Au nombre de deux, les chromosomes X sont caractéristiques des femelles chez les mammifères, tandis que les mâles n’en possèdent qu’un. Par mesure de protection, les cellules femelles mettent tout en œuvre pour rendre le deuxième chromosome X inactif, sans quoi le développement embryonnaire serait mis en péril.

Un facteur génétique pointé du doigt

Déjà connu par la communauté scientifique, le facteur génétique nommé Xist, exclusivement actif chez les femelles, entraine la formation d’un complexe qui se lie à l’un des deux chromosomes X pour l’inactiver. Afin de tester le rôle de ce facteur dans l’augmentation du risque d’apparition de maladie auto-immune, les biologistes l’ont inoculé chez des souris mâles. Résultat: la lignée de mâles portant Xist actif présente une auto-immunité semblable à celle des femelles, et donc une prédisposition égale à une pathologie associée.

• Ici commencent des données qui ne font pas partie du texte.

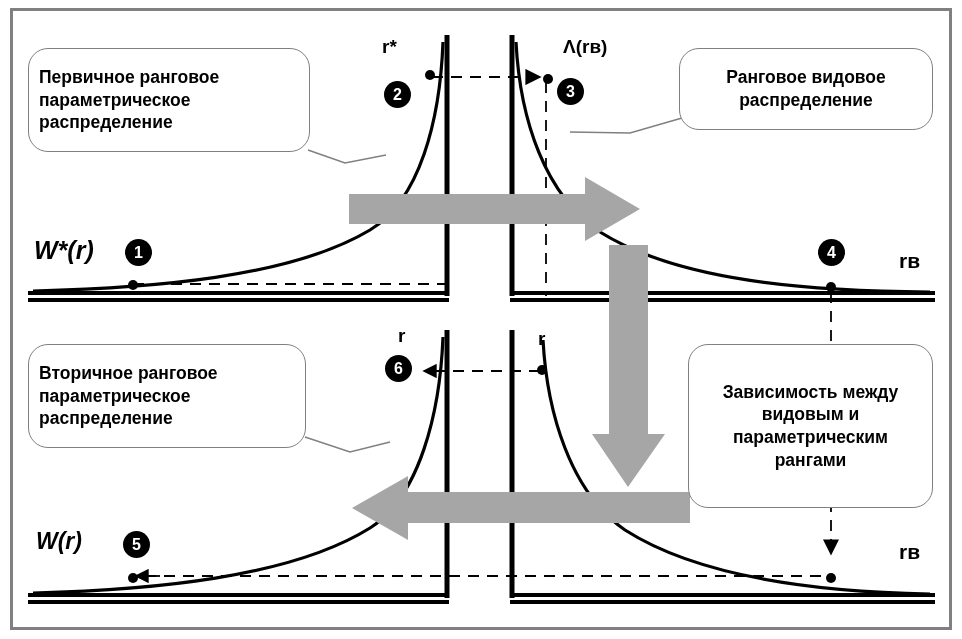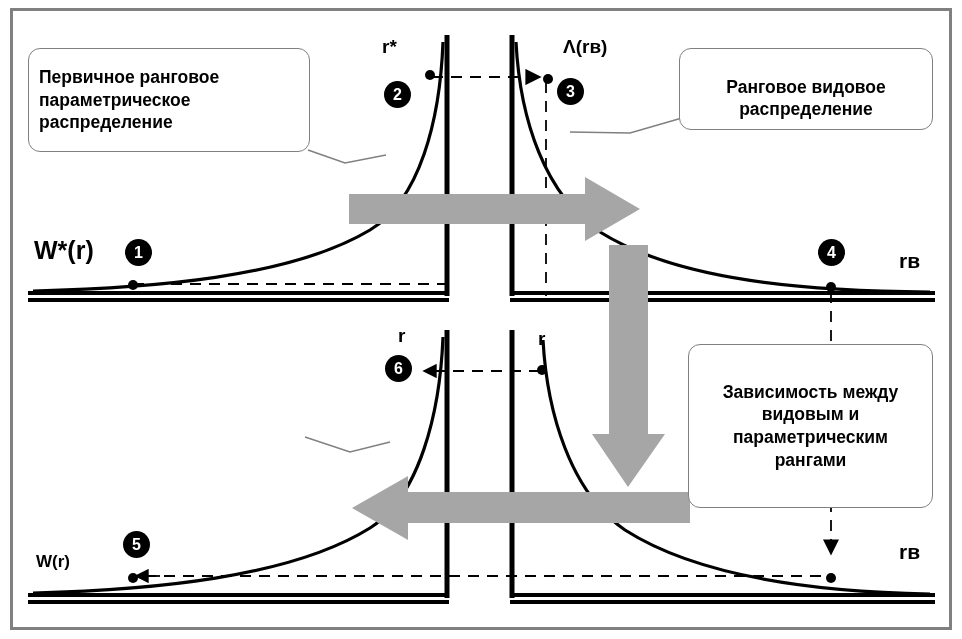--- a/index.html
+++ b/index.html
@@ -35,7 +35,7 @@
     position: absolute;
     background: #ffffff;
     border: 1.5px solid #808080;
-    border-radius: 12px;
+    border-radius: 20px;
     box-sizing: border-box;
     padding: 8px 10px;
     font-size: 17.5px;

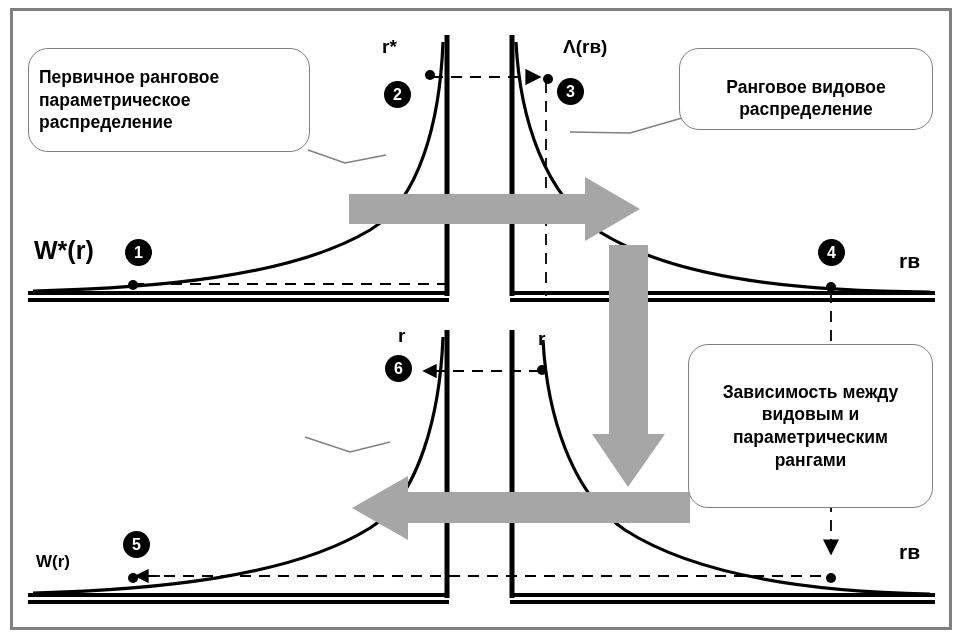--- a/index.html
+++ b/index.html
@@ -165,7 +165,7 @@
     <span>Первичное ранговое параметрическое распределение</span>
   </div>
 
-  <div class="callout" style="left:679px; top:48px; width:254px; height:82px;align-items:flex-end;">
+  <div class="callout" style="left:679px; top:48px; width:254px; height:82px;">
     <span>Ранговое видовое распределение</span>
   </div>
 

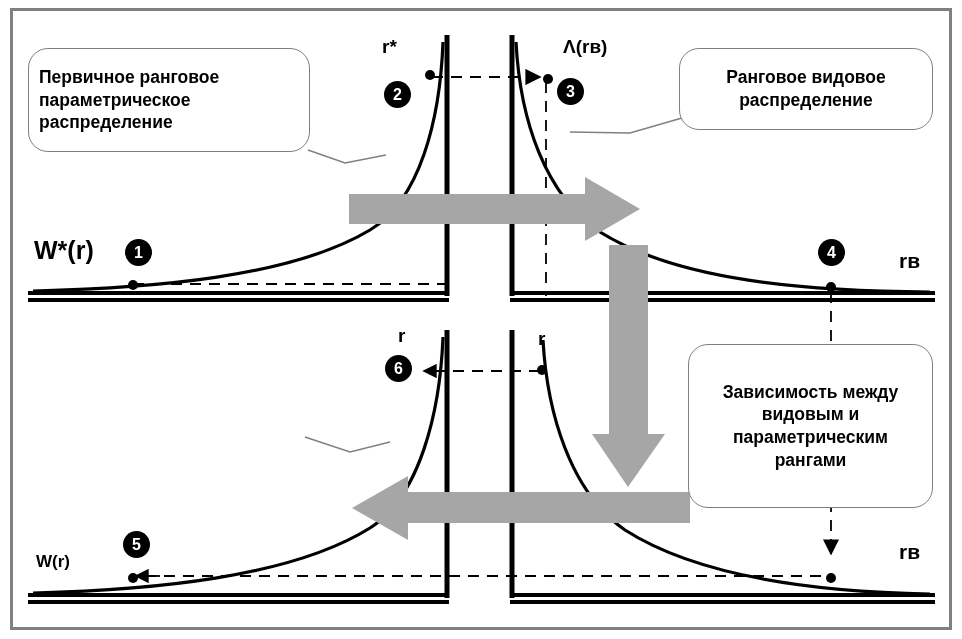--- a/index.html
+++ b/index.html
@@ -68,6 +68,7 @@
     font-weight: bold;
     color: #000000;
     white-space: nowrap;
+    font-style: italic;
   }
   .small-lbl {
     position: absolute;

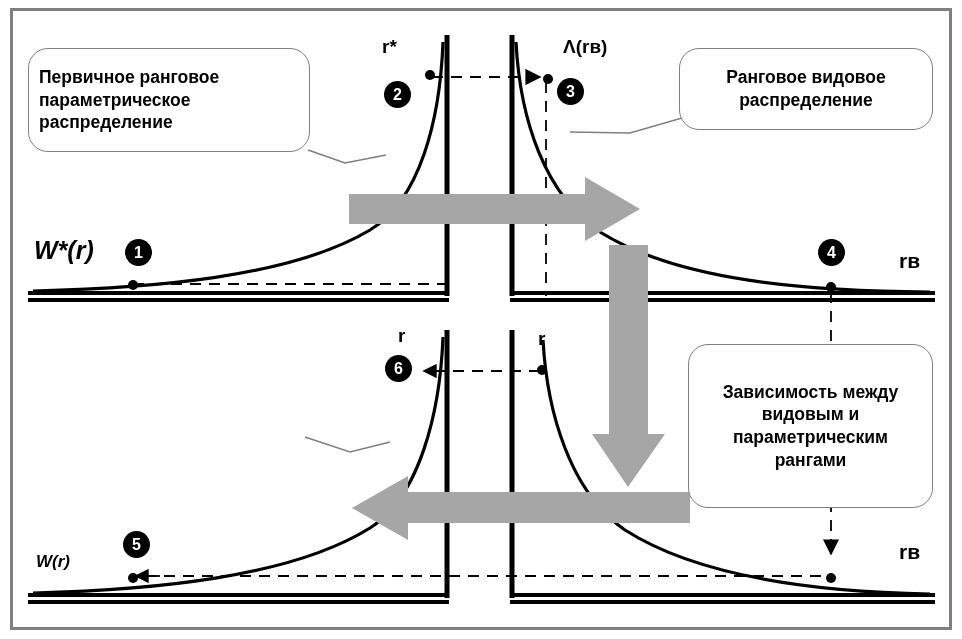--- a/index.html
+++ b/index.html
@@ -170,6 +170,9 @@
     <span>Ранговое видовое распределение</span>
   </div>
 
+  <div class="callout callout-left" style="left:28px; top:344px; width:278px; height:104px;">
+    <span>Вторичное ранговое параметрическое распределение</span>
+  </div>
 
   <div class="callout" style="left:688px; top:344px; width:245px; height:164px;">
     <span>Зависимость между видовым и параметрическим рангами</span>

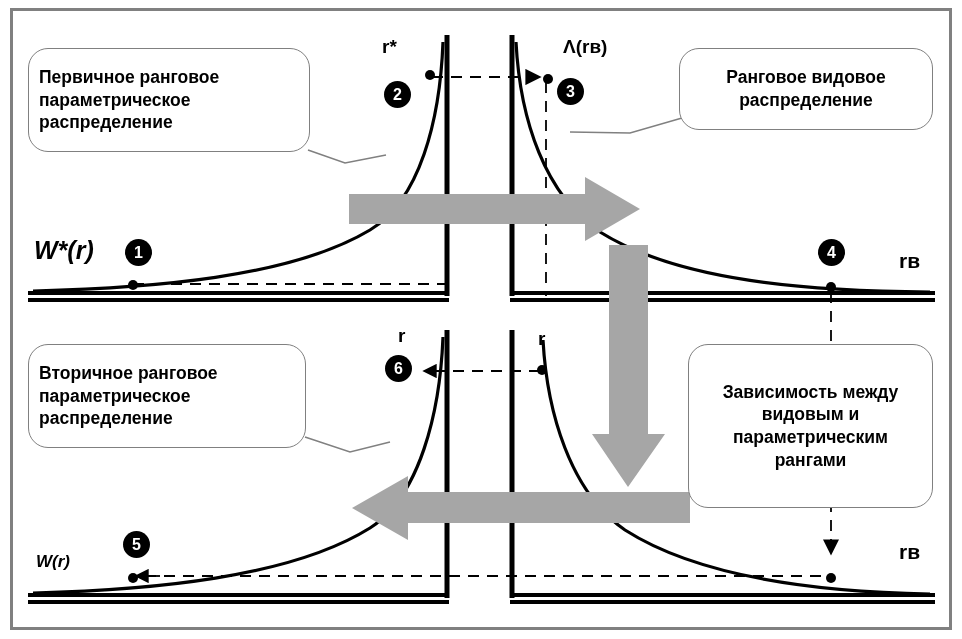--- a/index.html
+++ b/index.html
@@ -201,7 +201,7 @@
     <span>W*(r)</span>
   </div>
 
-  <div class="axlabel" style="left:36px; top:552px; font-size:17px;">
+  <div class="axlabel" style="left:36px; top:528px; font-size:23px;">
     <span>W(r)</span>
   </div>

Par ailleurs, des auto-anticorps dirigés contre le complexe lié à Xist ont été détectés dans le sang de patients humains. “On peut imaginer que ces auto-anticorps, non identifiés auparavant, peuvent devenir des biomarqueurs potentiels pour diagnostiquer des maladies”, suppose Claire Rougeulle, chercheuse en épigénétique et directrice de recherche au CNRS, n’ayant pas participé à l’étude.